## [What the task requires]
Note on the material below: return exactly the lines from the line that holds "html: none ->" through the line that holds "right: 24px ->", and leave out each picture.

───── Exercise data

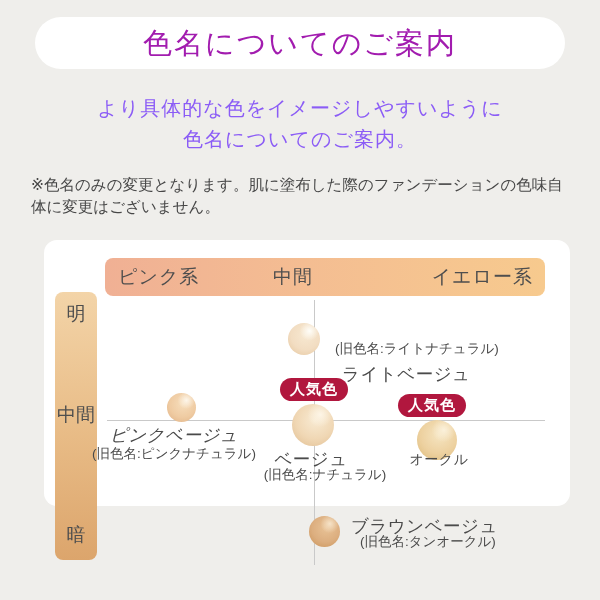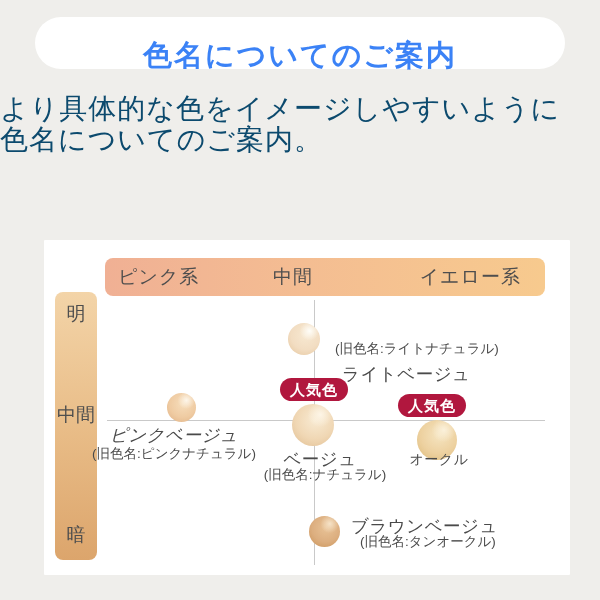"色名についてのご案内" .title-box h1 { color: #3b82f6 -> #a21caf; font-weight: 700 -> 400; margin: 12px -> 0 }
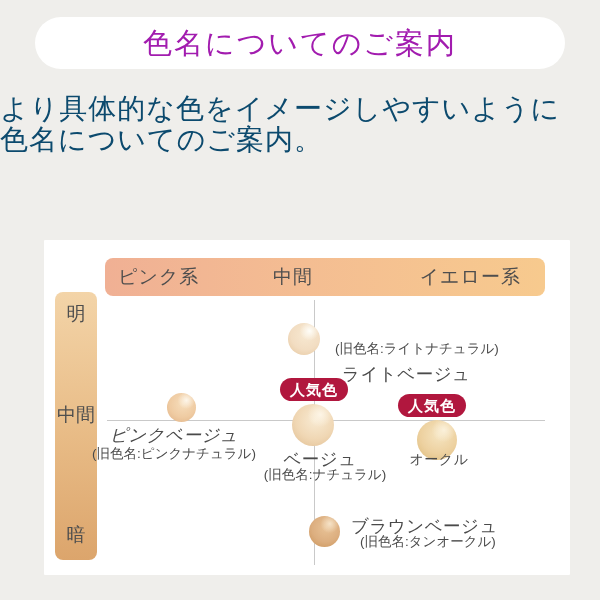"より具体的な色をイメージしやすいように" .subtitle { color: #0c4a6e -> #8b5cf6; font-size: 28px -> 20px; text-align: left -> center }
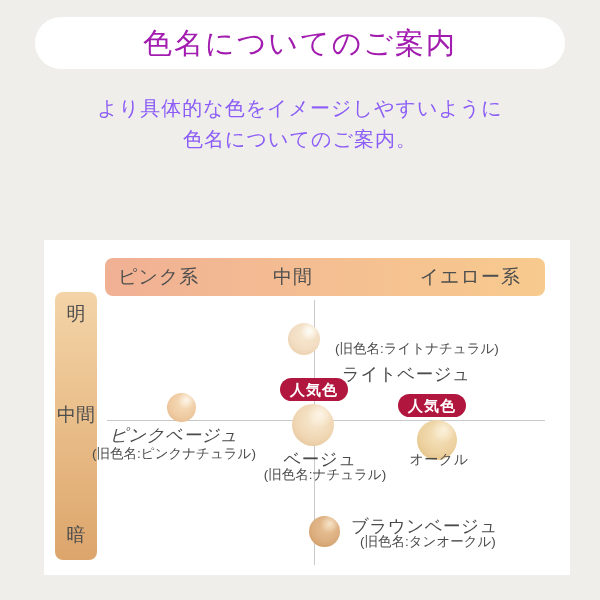"※色名のみの変更となります。肌に塗布した際のファンデーションの色味自体に変更はご" div.note { html: none -> <div>※色名のみの変更となります。肌に塗布した際のファンデーションの色味自体に変更はございません。</div> }
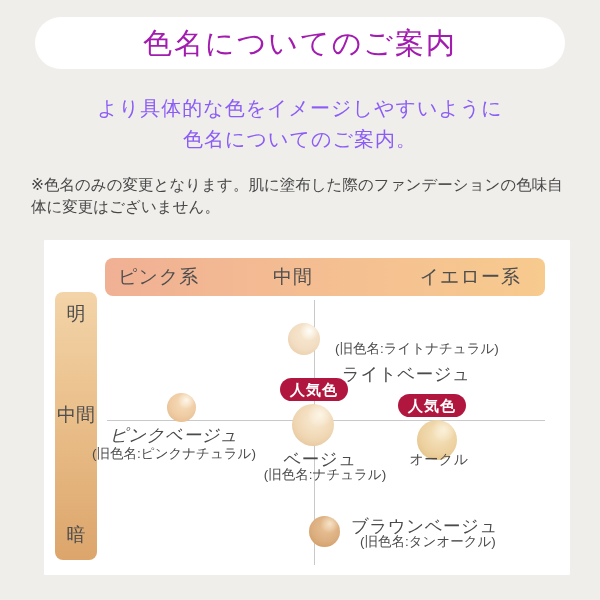"ピンク系" .panel { border-radius: 1px -> 13px; height: 335px -> 266px }
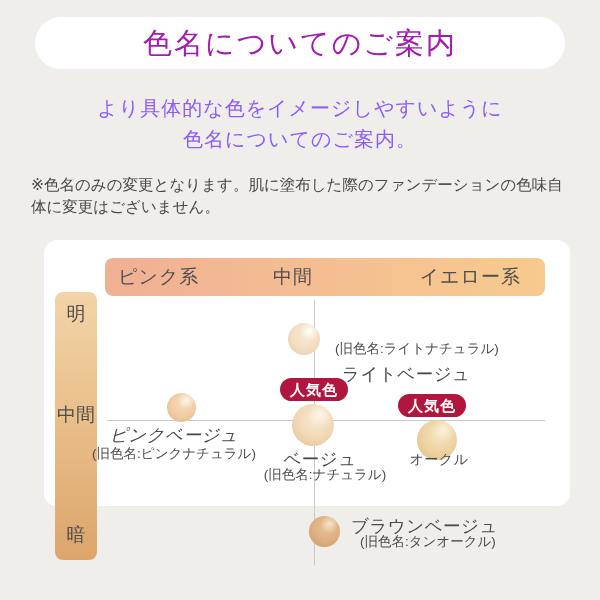"イエロー系" .hue-right { right: 24px -> 12px }
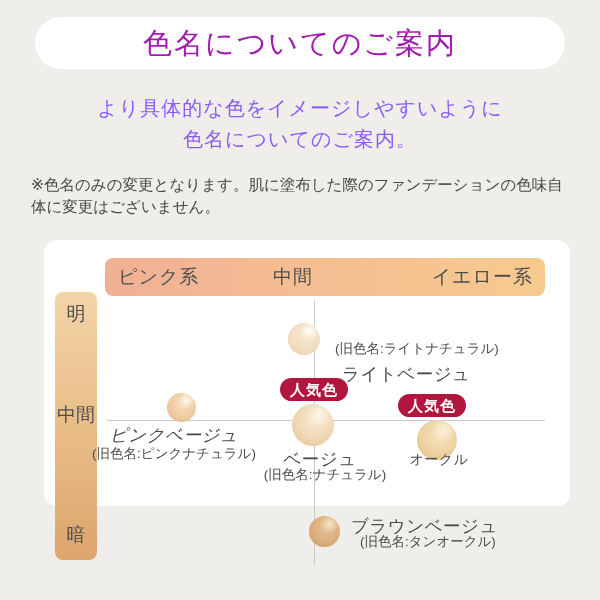"人気色" .badge { font-family: none -> Liberation Serif, serif }
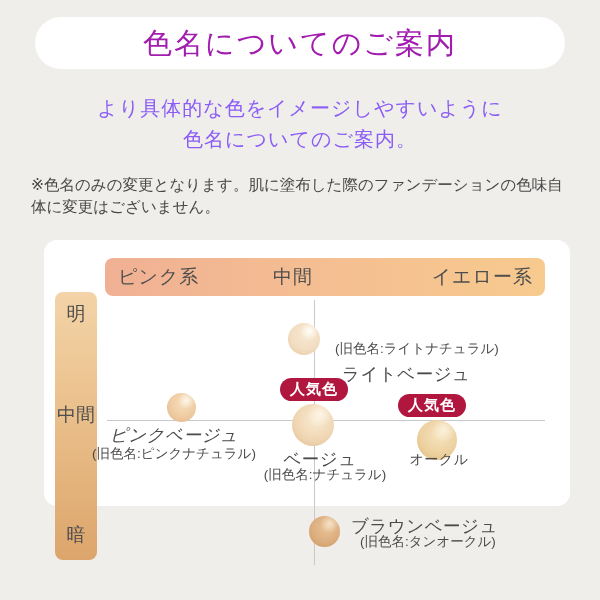"ベージュ" .n3 { left: 276px -> 267px }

──────────

## [Written reply]
"※色名のみの変更となります。肌に塗布した際のファンデーションの色味自体に変更はご" div.note { html: none -> <div>※色名のみの変更となります。肌に塗布した際のファンデーションの色味自体に変更はございません。</div> }
"ピンク系" .panel { border-radius: 1px -> 13px; height: 335px -> 266px }
"イエロー系" .hue-right { right: 24px -> 12px }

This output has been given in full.